§ **Exercise requirements**: When a line below contains the string "font", show that line.

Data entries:

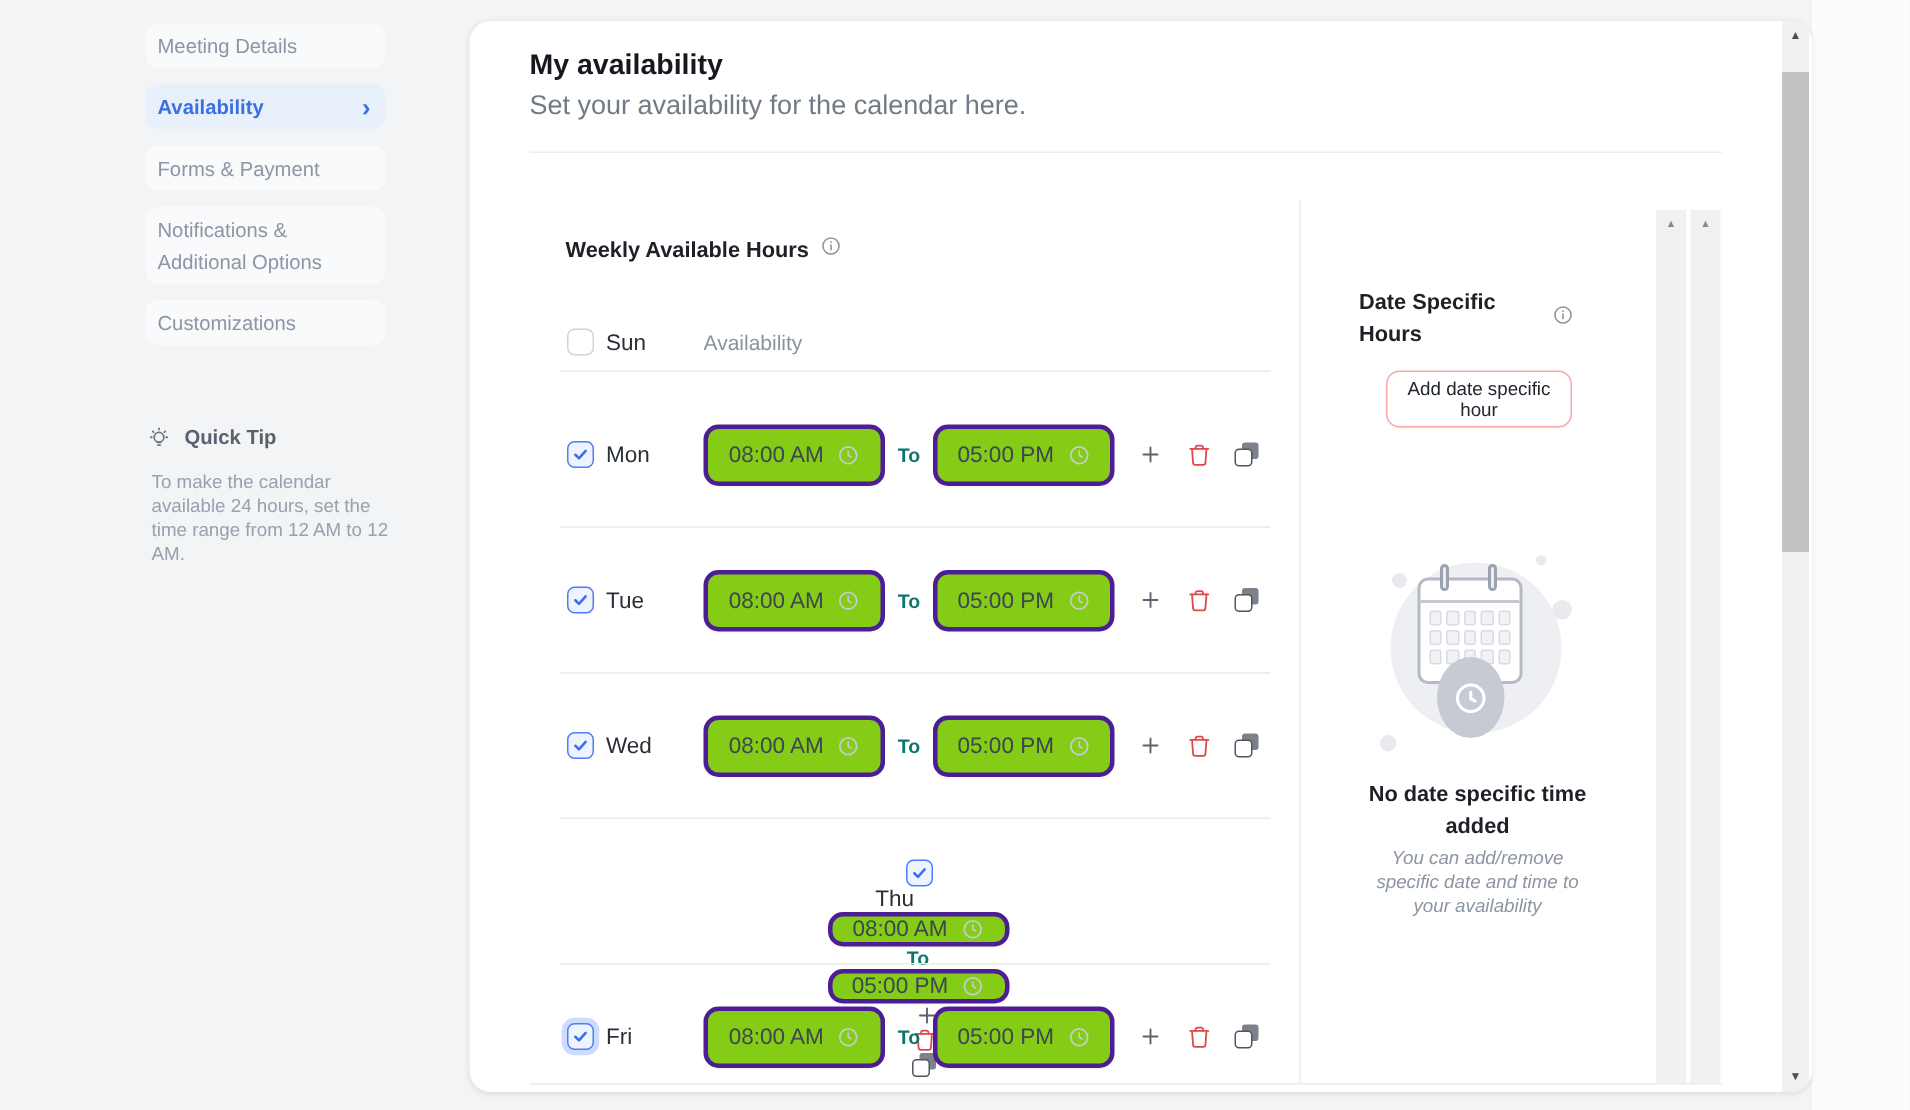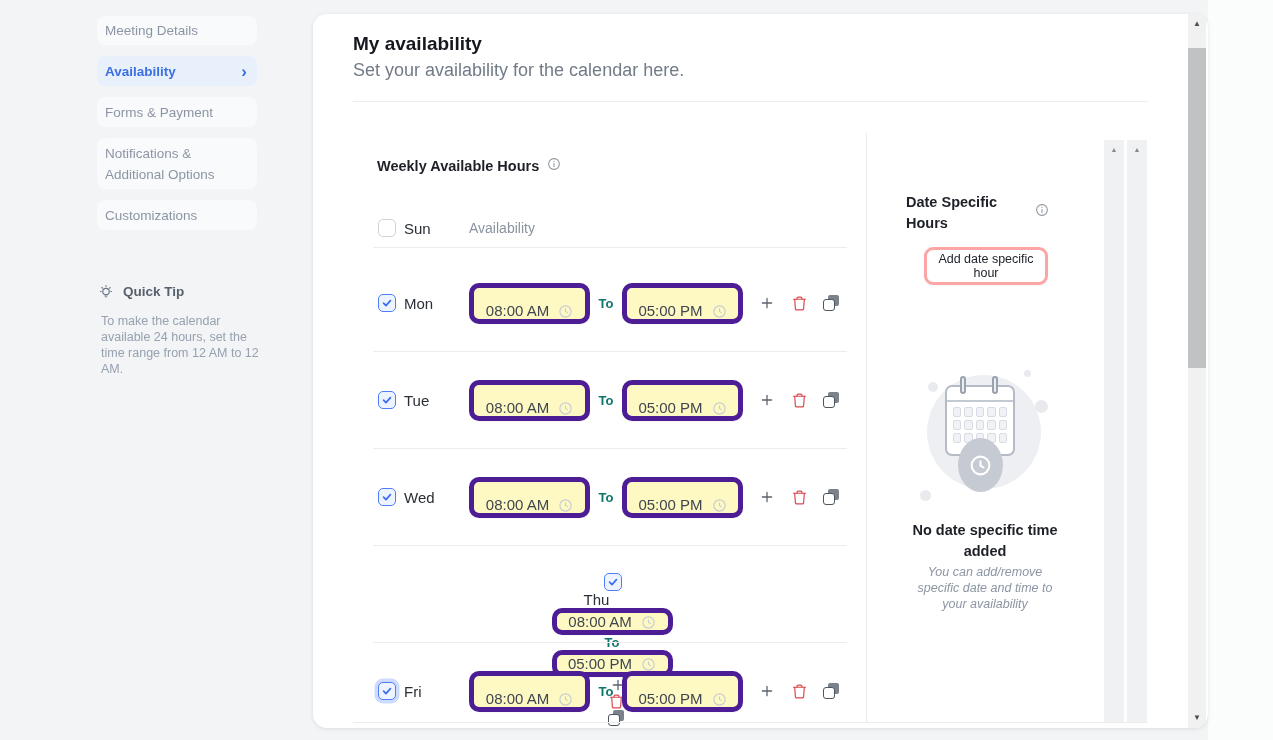--- a/index.html
+++ b/index.html
@@ -72,7 +72,7 @@
   .ds-info { position:absolute; left:722px; top:189px; }
   .add-btn {
     position:absolute; left:611px; top:233px; width:124px; height:38px;
-    background:#fff; border:3px solid #fca5a5; border-radius:9px; cursor:pointer;
+    background:#fff; border:1px solid #fca5a5; border-radius:9px; cursor:pointer;
     font-family:inherit; font-size:12.5px; color:#20262e; box-shadow:0 1px 2px rgba(30,40,60,.05);
   }
   .illus-circle { position:absolute; left:614px; top:361px; width:114px; height:114px; border-radius:50%; background:#edeff3; }

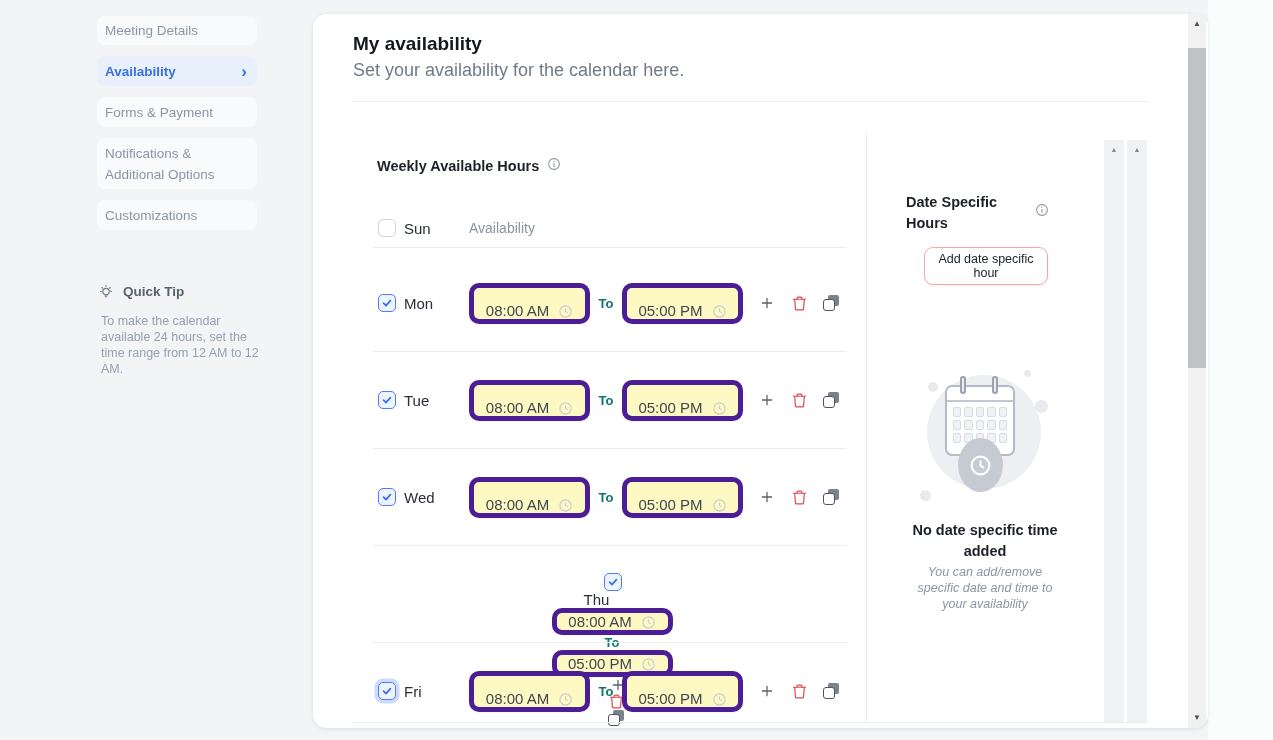--- a/index.html
+++ b/index.html
@@ -51,8 +51,8 @@
   .day-label { margin-left:8px; width:65px; font-size:15px; color:#2a2f36; }
   .unavailable { font-size:14px; color:#8b939f; }
   .time-input {
-    width:121px; height:41px; border:5px solid #4c1d95; border-radius:10px; background:#fef9c3;
-    display:flex; align-items:flex-end; justify-content:center; gap:9px; cursor:pointer;
+    width:121px; height:41px; border:3px solid #4c1d95; border-radius:10px; background:#84cc16;
+    display:flex; align-items:center; justify-content:center; gap:9px; cursor:pointer;
     box-shadow:0 1px 1px rgba(30,40,60,.03);
   }
   .time-text { font-size:15px; color:#3f4650; }

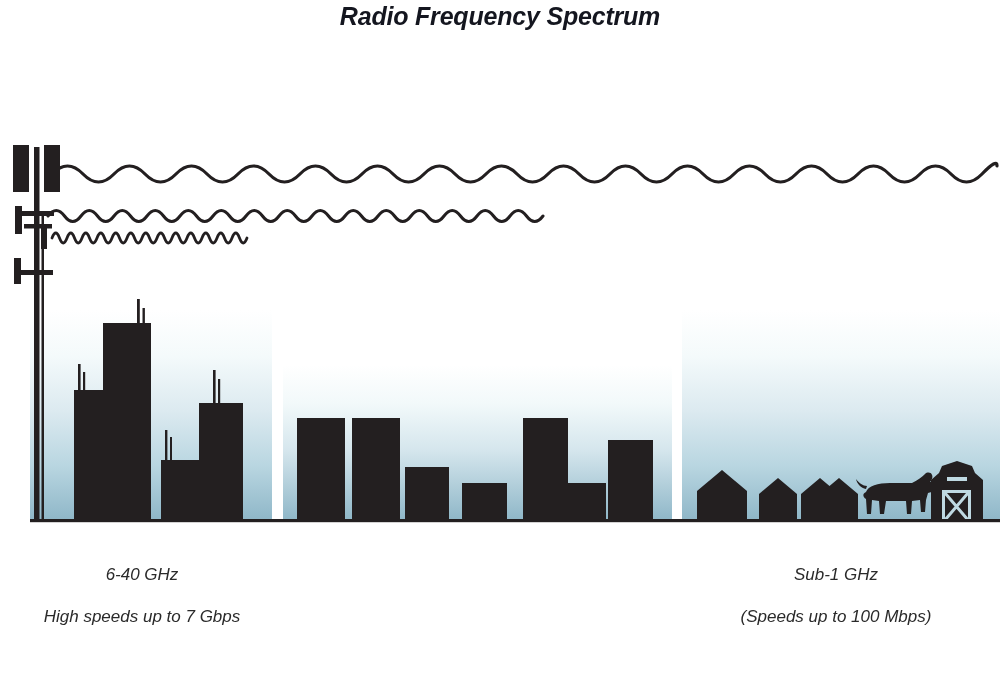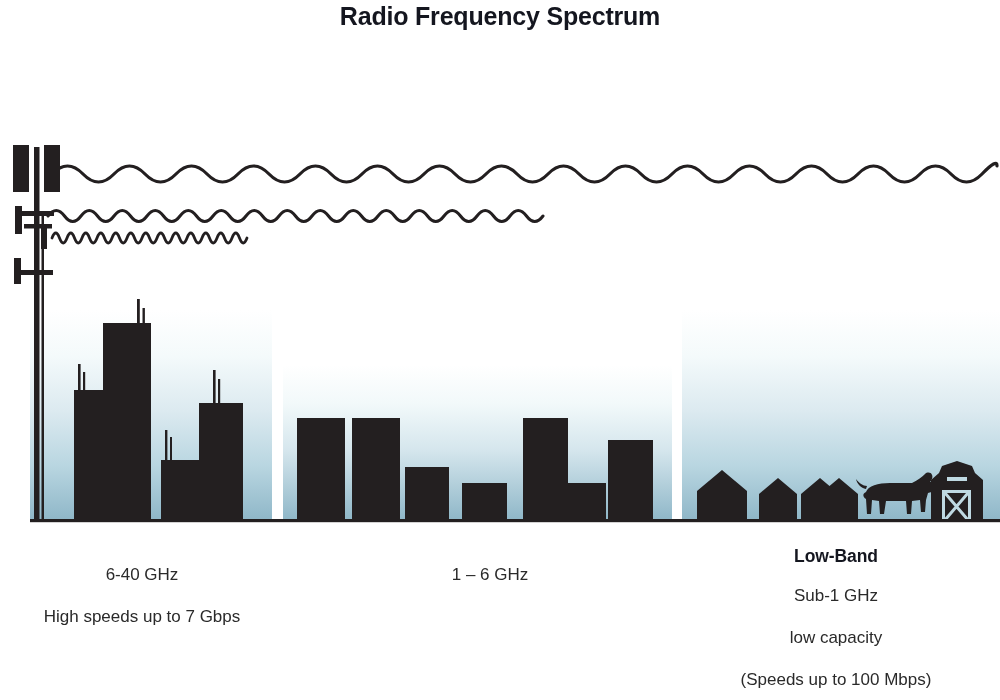--- a/index.html
+++ b/index.html
@@ -17,7 +17,7 @@
   }
   #stage {
     position: relative;
-    width: 840px; height: 700px;
+    width: 840px; height: 700px; font-style: italic;
   }
 
   

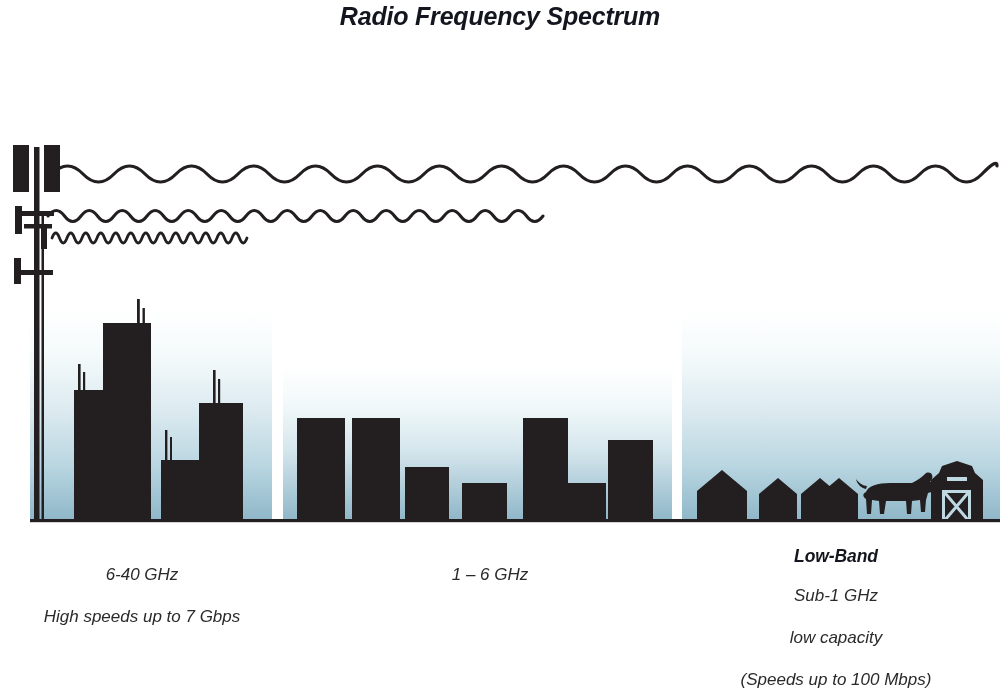--- a/index.html
+++ b/index.html
@@ -247,7 +247,6 @@
   </div>
 
   <div class="col" id="col-low">
-    <div class="col-head">Low-Band</div>
     <div class="col-body">
       <div>Sub-1 GHz</div>
       <div>low capacity</div>

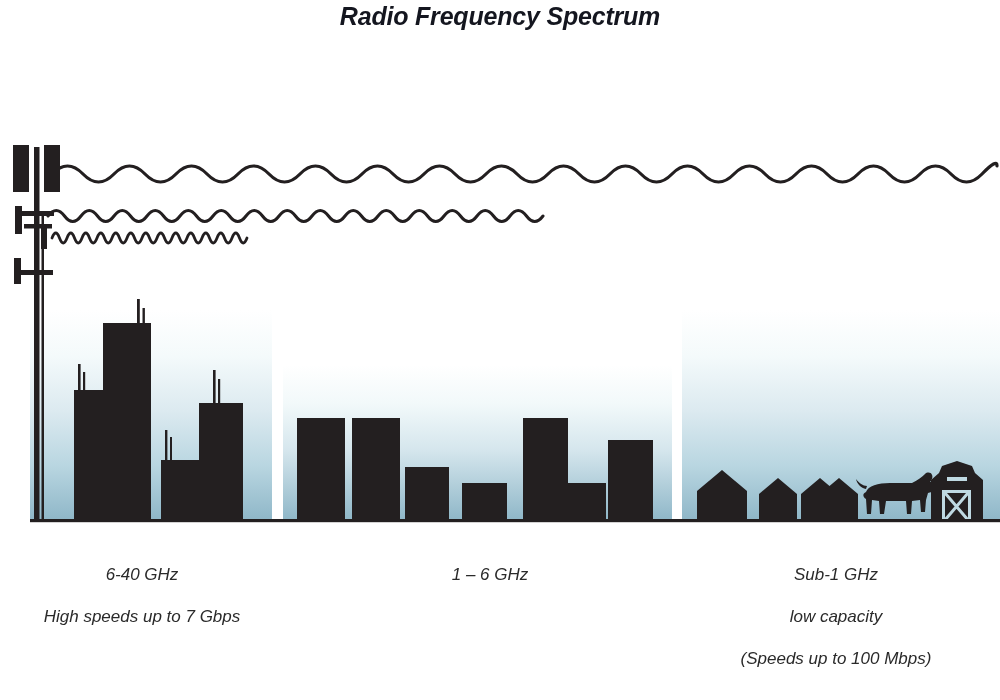--- a/index.html
+++ b/index.html
@@ -242,7 +242,6 @@
 
   <div class="col" id="col-mid">
     <div class="col-body">
-      <div>1 – 6 GHz</div>
     </div>
   </div>
 

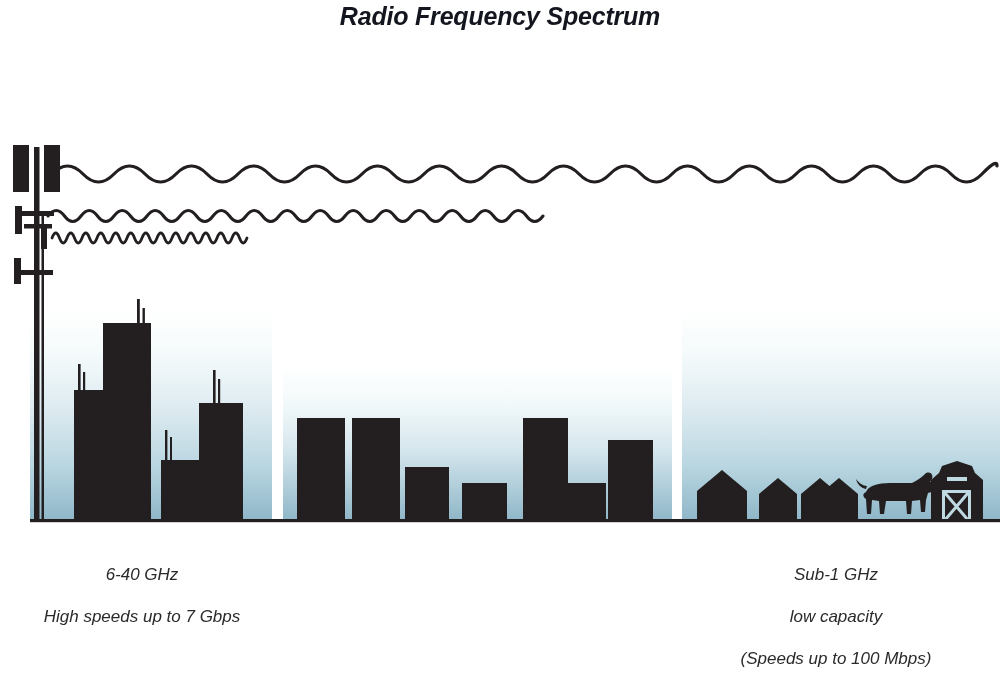--- a/index.html
+++ b/index.html
@@ -248,7 +248,6 @@
   <div class="col" id="col-low">
     <div class="col-body">
       <div>Sub-1 GHz</div>
-      <div>low capacity</div>
       <div>(Speeds up to 100 Mbps)</div>
     </div>
   </div>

§ **Output for this task**:
     font-family:inherit; font-size:12.5px; color:#20262e; box-shadow:0 1px 2px rgba(30,40,60,.05);
   .day-label { margin-left:8px; width:65px; font-size:15px; color:#2a2f36; }
   .unavailable { font-size:14px; color:#8b939f; }
   .time-text { font-size:15px; color:#3f4650; }
+    width: 840px; height: 700px; font-style: italic;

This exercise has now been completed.